For example, the following types can implement IndexStore:

impl IndexStore<usize> for FlexZeroVec
impl IndexStore<usize> for ZeroSlice<u16>
impl IndexStore<str> for AsciiTrie
impl IndexStore<Foo> for ZeroMap<Foo, usize>

Then if you want to map from ASCII str to str, for example, you can use a VarZeroMap<str, str, AsciiTrie>, which is more efficient than ZeroMap<str, str>:

VarZeroMap<str, str, AsciiTrie> contains an AsciiTrie and the value strings data array. That's it.
ZeroMap<str, str> contains an index table for the key strings, then the key strings data array, then an index table for the value strings, then the value strings data array.
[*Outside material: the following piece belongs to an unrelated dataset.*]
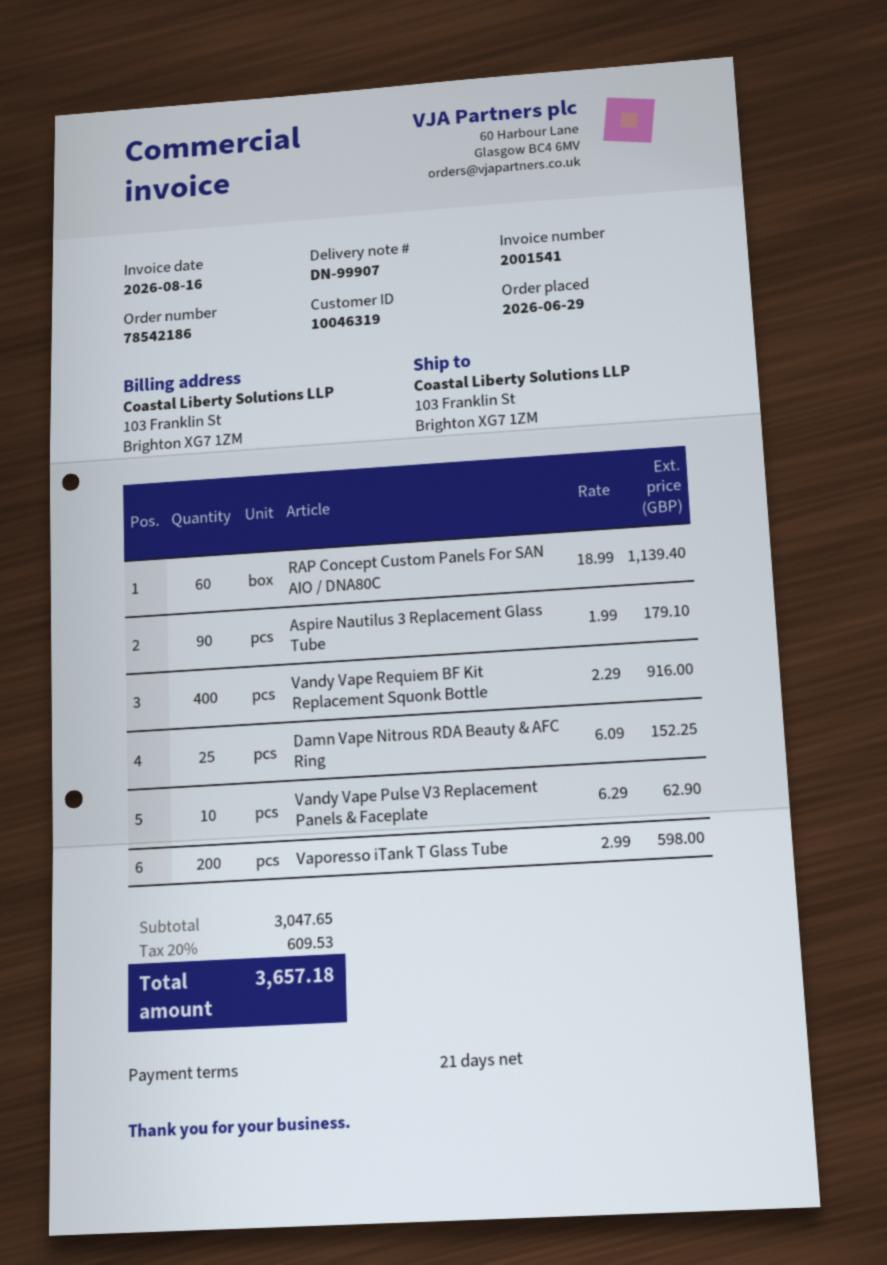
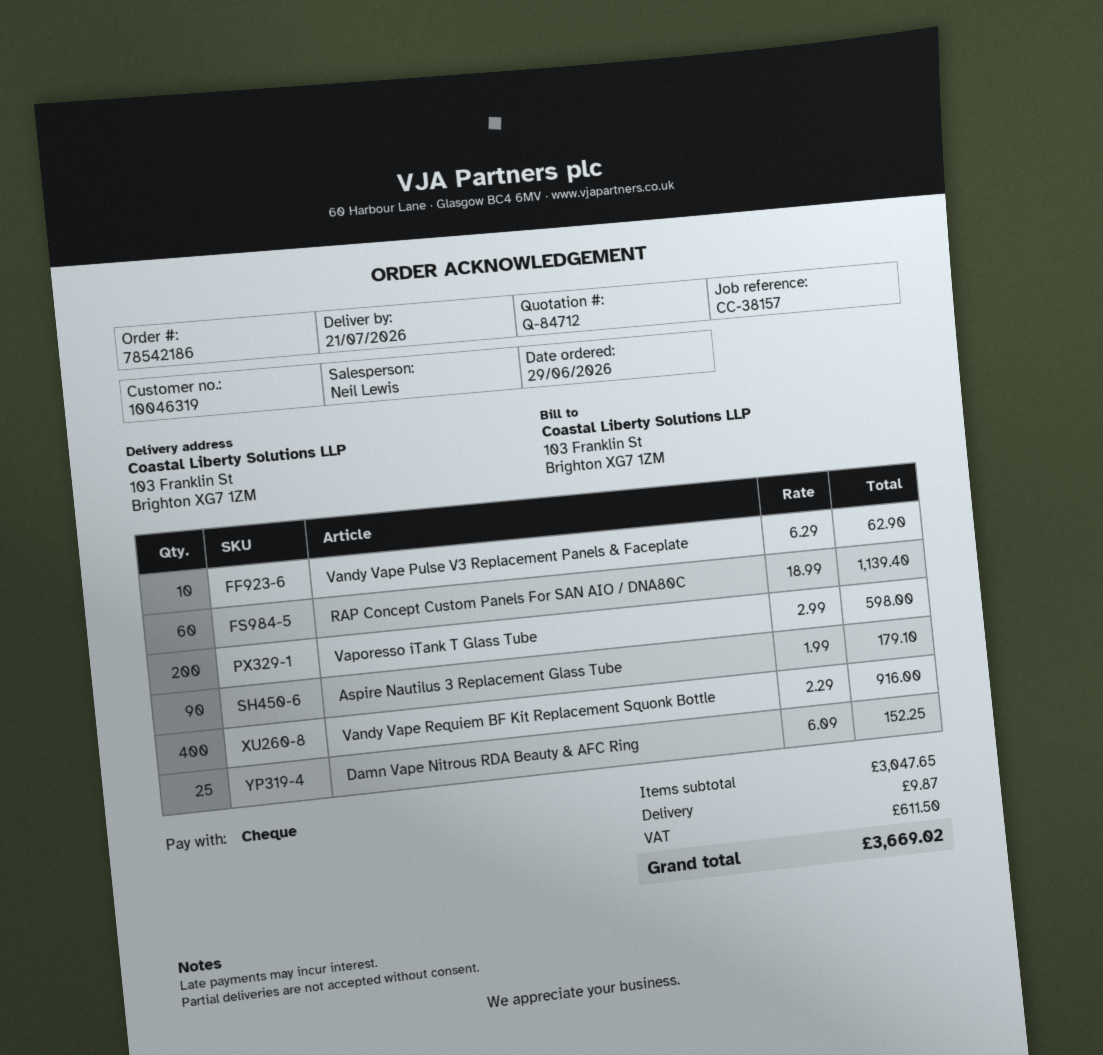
shipping: none -> 9.87
tax: 609.53 -> 611.50
total: 3657.18 -> 3669.02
This addresses one of the pain points that often comes up with VarZeroVec which is that you want to skip the extra lookup in the index array if you already know the indices into the data array.

Manishearth · 2023-01-24T00:58:25Z

I mean, yes, that's the long term plan we made ages ago: ZeroMap should be generic over an index store and value store (instead of doing the messy store-selection mess).

We still need better mutation code for the current VZV construction code, whether we stick a trait in the way or not.

I would rather not link these two problems, the index/value store stuff to me is a longer term thing we should do once we've got some experience with AsciiTrie and ZeroHashMap.

There are three layers of problems here. Each needs to be solved at some point, and solving a larger problem does not automatically solve the smaller problem:

standard-format VZV construction is slow but could be faster (and this is bad on its own but also impacts map constructions)
custom VZV formats aren't yet general enough to do fancy things, and when we get there we need to make construction work for them too
- this doesn't automatically solve the previous problem (it just means you need to solve it in a generic fashion)
custom index stores for maps should exist
- this does not automatically solve either of the two former problems, though it dovetails nicely with custom VZV formats

To me, each of these is a separate problem that should be tackled separately on its own timeline.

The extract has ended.